Show off your skills! Create a portfolio showcasing your research projects, experiments, and any publications. This will give you an edge and demonstrate your passion for reinforcement learning.

Tip Number 3

Prepare for interviews by brushing up on your technical knowledge and problem-solving skills. Practice explaining your past projects clearly and concisely, as communication is key in collaborative environments like DeepMind.

Tip Number 4

Don’t forget to apply through our website! It’s the best way to ensure your application gets seen. Plus, it shows you’re genuinely interested in joining our team at Google DeepMind.

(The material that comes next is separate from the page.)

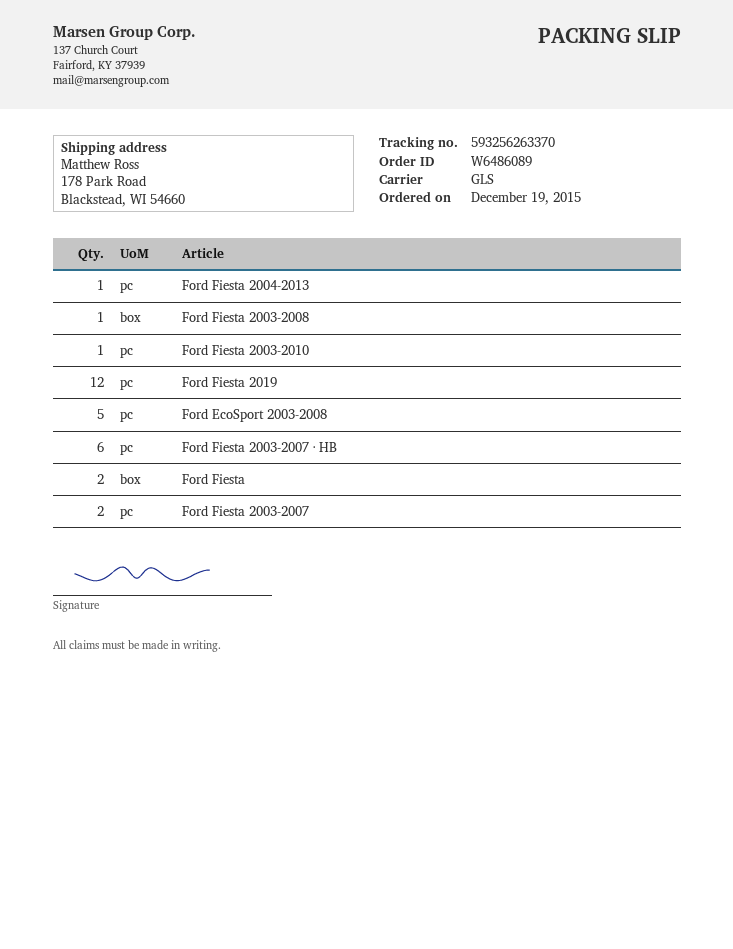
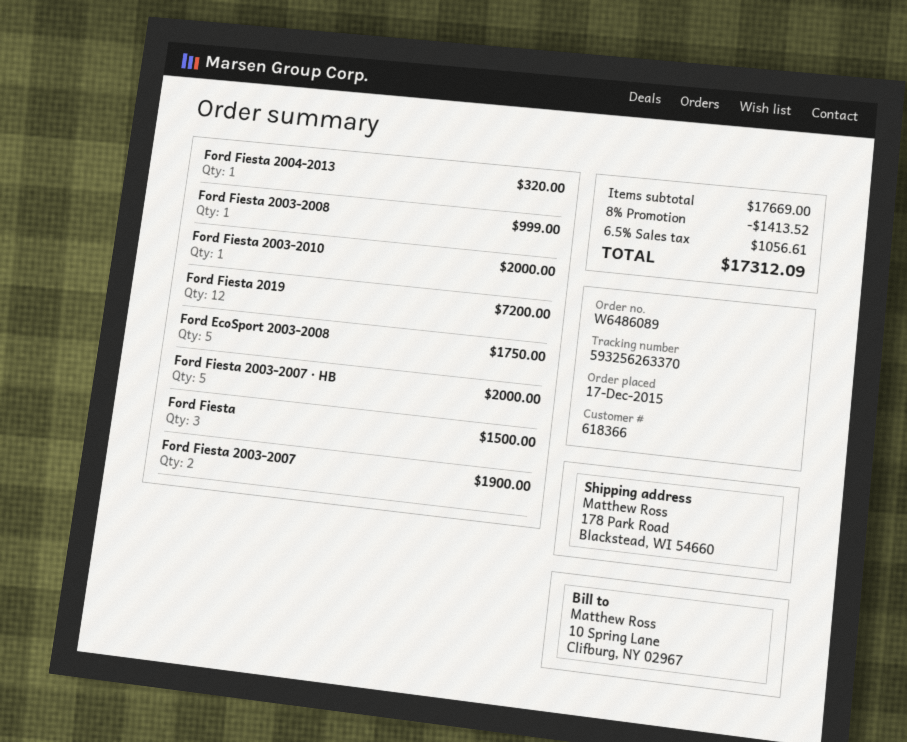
order date: 2015-12-19 -> 2015-12-17
Ford Fiesta 2003-2007 · HB: 6 -> 5
Ford Fiesta: 2 -> 3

We think you need these skills to ace Research Scientist, Reinforcement Learning

Reinforcement Learning
Machine Learning
Research Methodology
Algorithm Implementation
Experimental Design
Data Analysis
Communication Skills

Some tips for your application 🫡

Show Your Passion for Reinforcement Learning:Make sure to highlight your enthusiasm for reinforcement learning in your application. We want to see how your passion drives your research and projects, so share specific examples that showcase your dedication to this field.

Be Clear and Concise:When writing your application, clarity is key! We appreciate straightforward communication, so avoid jargon and get straight to the point. Make it easy for us to understand your experience and skills.

Highlight Your Research Experience:Don’t forget to mention your research track record, especially any peer-reviewed publications. We’re looking for evidence of your ability to own experiments end-to-end, so include details about your past projects and their impact.

Apply Through Our Website:We encourage you to apply directly through our website. It’s the best way for us to receive your application and ensures you don’t miss out on any important updates. Plus, we love seeing applications come in through our platform!

How to prepare for a job interview at Google DeepMind

Know Your Reinforcement Learning Stuff

Make sure you brush up on the latest advancements in reinforcement learning. Be ready to discuss your previous research, especially any peer-reviewed publications. This shows your passion and expertise in the field, which is crucial for a role at Google DeepMind.

Show Off Your Experimentation Skills

Prepare to talk about your experience with end-to-end experiments. Highlight specific projects where you owned the entire process, from setup to analysis. This will demonstrate your ability to drive research projects and your comfort with implementation.

Communicate Clearly and Effectively

Practice explaining complex concepts in a straightforward manner. Use visuals or examples from your past work to illustrate your points. Strong communication skills are key, so make sure you can convey your ideas clearly and honestly.

Emphasise Your Collaborative Spirit

Google DeepMind values teamwork, so be prepared to discuss how you've collaborated with others in your previous roles. Share examples of how you've empowered colleagues or contributed to a positive team culture, as this aligns with their emphasis on collaboration.